### Exercise directions:
Among the entries below, tally each line containing "weight"; respond with the total only.
The data Block Start
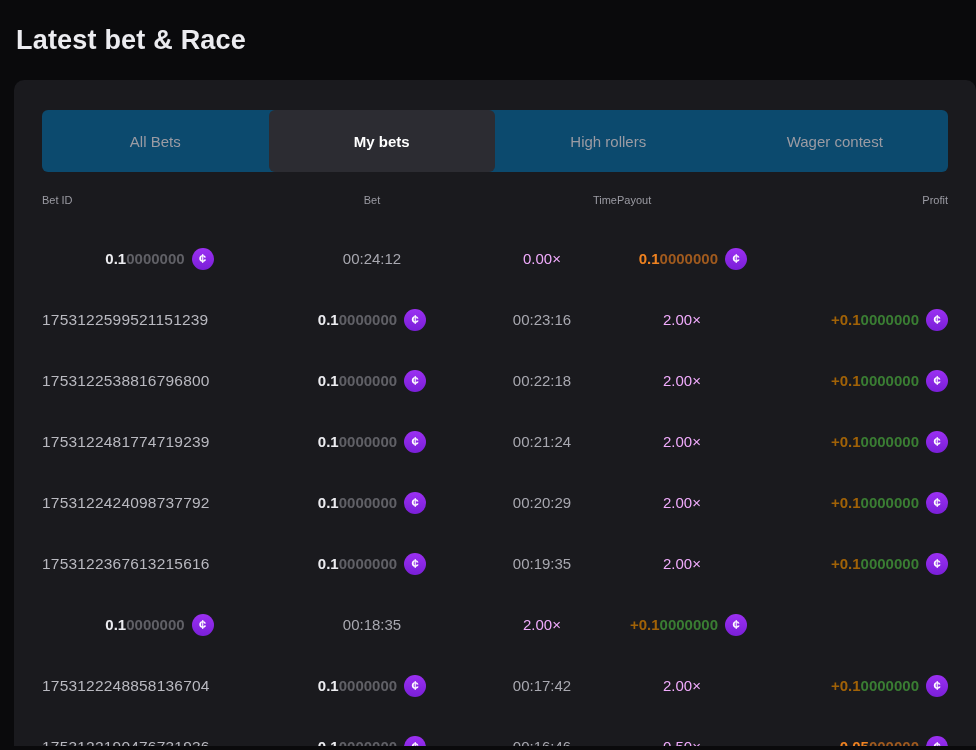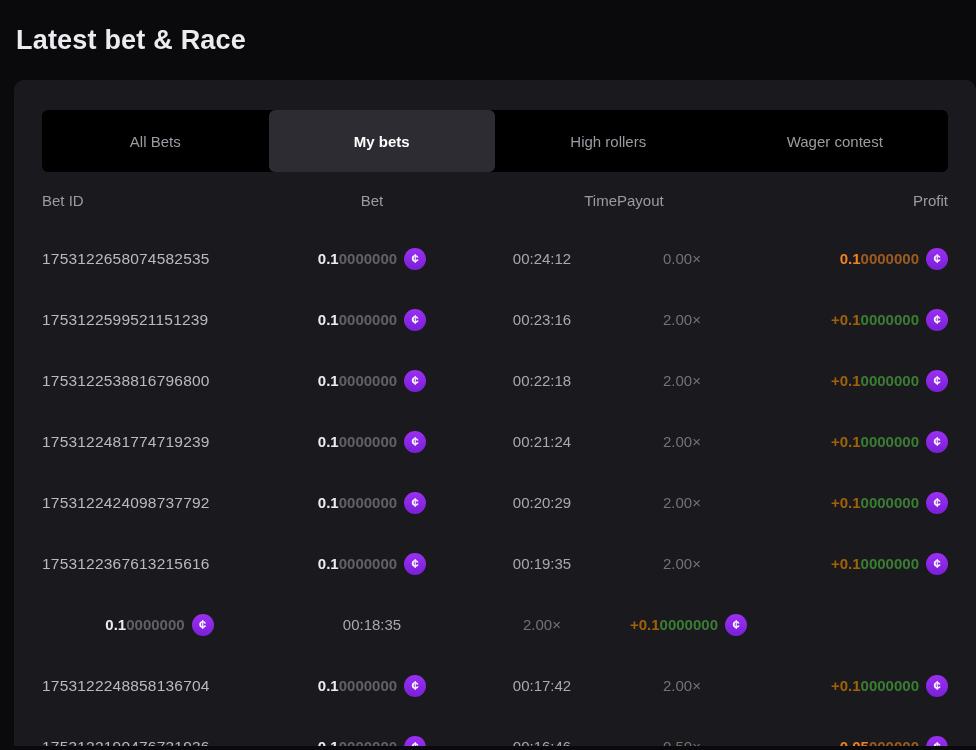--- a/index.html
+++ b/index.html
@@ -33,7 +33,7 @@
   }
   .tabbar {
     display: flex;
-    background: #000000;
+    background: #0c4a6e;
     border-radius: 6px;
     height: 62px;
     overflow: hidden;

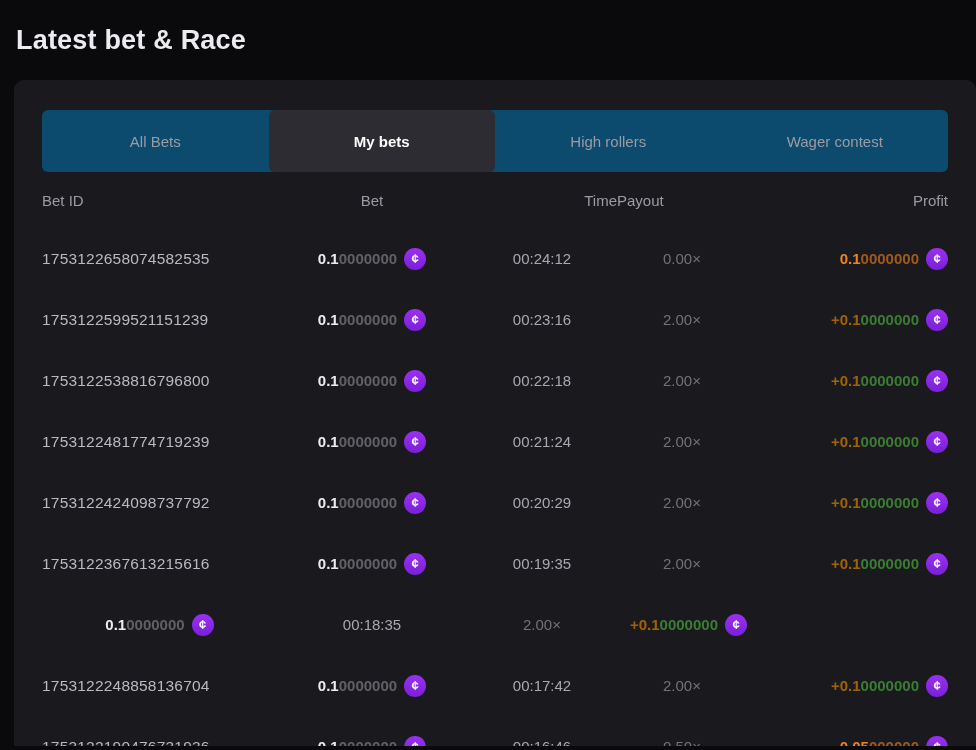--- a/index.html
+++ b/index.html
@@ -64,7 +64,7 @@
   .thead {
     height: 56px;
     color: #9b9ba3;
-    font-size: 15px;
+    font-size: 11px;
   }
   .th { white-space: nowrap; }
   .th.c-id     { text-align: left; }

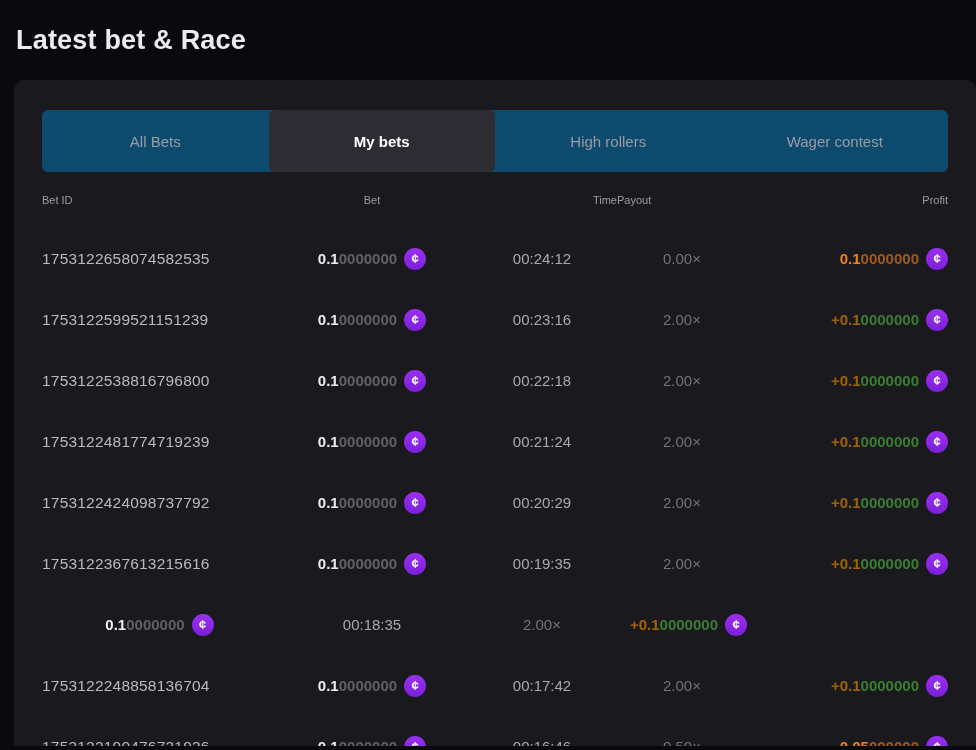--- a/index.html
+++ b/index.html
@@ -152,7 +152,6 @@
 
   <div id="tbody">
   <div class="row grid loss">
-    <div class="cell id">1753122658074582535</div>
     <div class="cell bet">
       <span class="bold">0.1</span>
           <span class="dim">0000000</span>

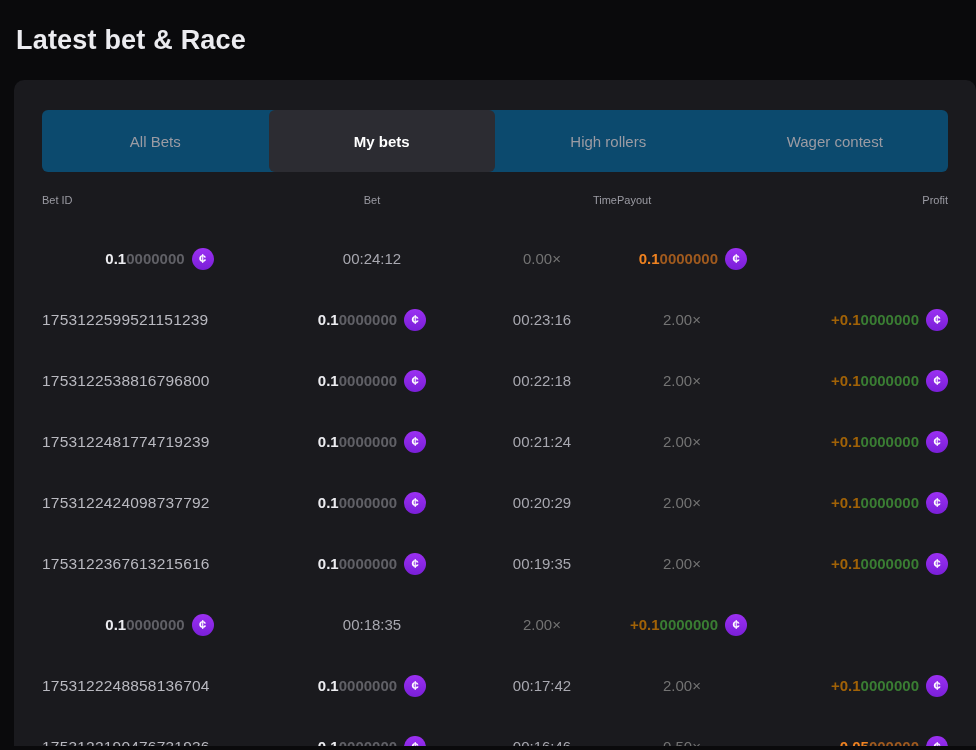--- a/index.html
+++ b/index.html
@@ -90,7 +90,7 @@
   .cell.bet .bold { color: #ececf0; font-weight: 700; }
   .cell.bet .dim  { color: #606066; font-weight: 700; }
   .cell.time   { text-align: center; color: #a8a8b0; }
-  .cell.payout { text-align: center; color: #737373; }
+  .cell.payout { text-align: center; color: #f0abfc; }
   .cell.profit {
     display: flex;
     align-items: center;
The data Block End
### Worked solution:
2